Exchange-traded funds have been part of global markets for decades as low-cost, tradable baskets of securities. In recent years a subset known as leveraged ETFs - which aim to multiply the daily return of an underlying index or stock - has become increasingly prominent, and in 2026 these vehicles are a key driver of the market moves tied to artificial intelligence hardware names.
Leveraged ETFs replicate their exposure using derivatives such as futures or swaps and by taking on borrowed exposure to target a multiple of an assets daily return. That multiple is commonly two, three or even five times. The mechanics that deliver such magnified daily returns also magnify losses, making them inherently more volatile than the underlying securities over multiday horizons.
Single-stock leveraged ETFs - a product first introduced to U.S. markets in 2022 - expanded into Asian markets more recently. In South Korea, single-stock leveraged ETFs began trading in May, and separate two-times leveraged instruments tracking Samsung Electronics and SK Hynix launched in Hong Kong in 2025. One such Hong Kong-listed, twice-leveraged ETF tracking SK Hynix has seen assets under management balloon, with the fund managed by CSOP holding HK$51.8 billion, equivalent to $6.6 billion, making it the largest fund of its type globally.
Assets in the fund tracking SK Hynix have surged 20 times since the start of the year, evidence of the scale of capital flowing into these concentrated, leveraged exposures. When investors purchase a unit of a leveraged ETF, the fund must both buy the underlying shares and enter into derivatives positions that create the desired leverage. Those positions are rebalanced daily - and often at the open and close of trade - so that the fund maintains its target multiplier. That rebalancing forces the fund to buy more of the underlying stock when its price rises and to sell when the price falls.
Those routine rebalancing trades can create a feedback loop, reinforcing price moves in either direction and increasing short-term volatility. Market participants and fund issuers frequently describe these products as intended for professional traders and sophisticated investors. Fund documentation commonly states they are unsuitable for buy-and-hold investors, since the compounding effects and maintenance costs inherent in leveraged positions can cause performance to diverge materially from the underlying stock over time.

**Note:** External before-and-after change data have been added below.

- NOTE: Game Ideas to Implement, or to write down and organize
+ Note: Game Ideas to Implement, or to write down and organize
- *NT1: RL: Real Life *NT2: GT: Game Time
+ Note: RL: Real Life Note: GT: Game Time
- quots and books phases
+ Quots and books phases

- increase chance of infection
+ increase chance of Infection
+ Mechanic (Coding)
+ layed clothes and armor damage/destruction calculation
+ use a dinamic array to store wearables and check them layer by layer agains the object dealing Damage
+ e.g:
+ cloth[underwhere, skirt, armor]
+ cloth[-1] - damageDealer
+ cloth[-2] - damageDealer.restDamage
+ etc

Nonetheless, retail participation has been substantial. In South Korea the impact is amplified by the size of the companies involved. SK Hynix and Samsung each command trillion-dollar market capitalizations and together make up more than half of the benchmark KOSPI index. The concentration of market capital and the weight of ETF flows have combined to create pronounced single-stock volatility in the semiconductor sector.
"Thats driving elevated levels of volatility on a single-stock level," said Michael Green, chief strategist and portfolio manager for Simplify Asset Management, noting the feedback loop between ETF flows and underlying stock moves. At times this year Samsung and SK Hynix have accounted for more than 80% of KOSPI trading volume, according to Reuters staff calculations.

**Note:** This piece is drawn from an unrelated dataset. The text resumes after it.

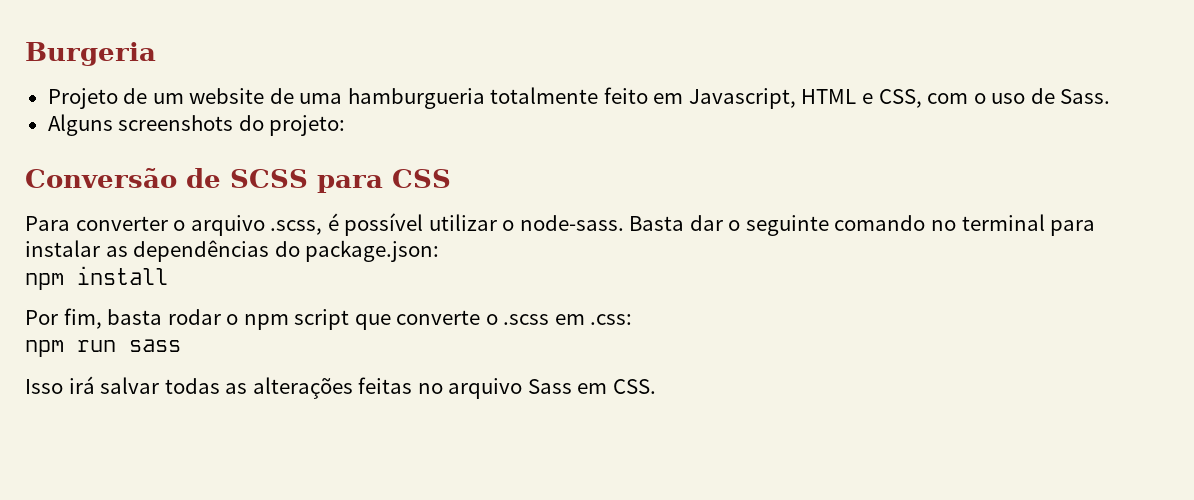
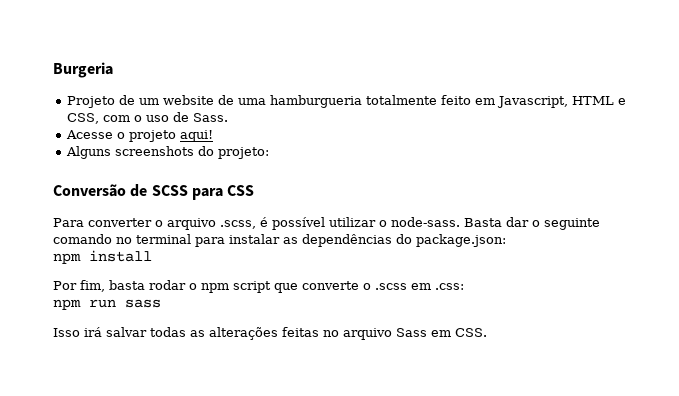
+ Acesse o projeto aqui!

The KOSPIs volatility index demonstrates the escalation in market turbulence. It stood at 89 on Thursday, after hitting a record high of 97.99 on June 29, and is sharply higher than 28.85 at the end of 2025. Additional market structure changes have added to the uncertainty: SK Hynixs Nasdaq debut this month and a wave of new leveraged ETF listings in the United States have introduced fresh sources of rapid flows and price action.

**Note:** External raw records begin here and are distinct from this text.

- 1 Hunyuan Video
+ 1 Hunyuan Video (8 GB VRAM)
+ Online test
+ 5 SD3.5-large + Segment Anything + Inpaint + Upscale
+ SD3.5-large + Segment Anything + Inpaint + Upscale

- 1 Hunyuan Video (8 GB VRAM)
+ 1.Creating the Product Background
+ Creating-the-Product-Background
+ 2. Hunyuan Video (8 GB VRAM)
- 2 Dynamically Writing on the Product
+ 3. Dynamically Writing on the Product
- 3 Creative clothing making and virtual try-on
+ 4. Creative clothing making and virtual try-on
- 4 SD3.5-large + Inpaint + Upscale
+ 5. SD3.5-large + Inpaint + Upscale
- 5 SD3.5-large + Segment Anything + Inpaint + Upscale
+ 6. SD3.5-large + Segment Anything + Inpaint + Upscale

The scale of these flows and the behaviour they prompt have attracted regulatory attention. South Koreas Financial Services Commission announced a set of new measures targeting single-stock leveraged ETFs, including bans on promotional events and advisories discouraging new launches. Separately, the Financial Supervisory Service acknowledged that approvals for the funds had been "prepared hastily" as part of efforts to bring retail investors back from U.S. markets and to address weakness in the Korean won.
Issuers and regulators face a familiar trade-off: the products can attract trading activity and market share, but they can also reshape liquidity, concentrate trading in a handful of names and elevate intraday and single-stock volatility. Fund managers who market these products underscore that the expense and ongoing maintenance of leveraged positions erode returns over time and can lead to large divergences from the performance of the underlying assets for investors who hold them for extended periods.
For market participants and policy makers, the situation highlights how structured investment products can interact with market structure - in this case helping to amplify moves in some of the largest technology and semiconductor names tied to the AI hardware cycle - and how those interactions can feed back into broader market volatility measures.
Summary
Leveraged ETFs that multiply daily returns using derivatives have surged around AI hardware names, particularly in Asia. The products daily rebalancing amplifies price moves and has driven significant volatility in South Korea, where Samsung and SK Hynix dominate trading. Regulatory steps have been taken in response to the rapid growth and market impact of single-stock leveraged funds.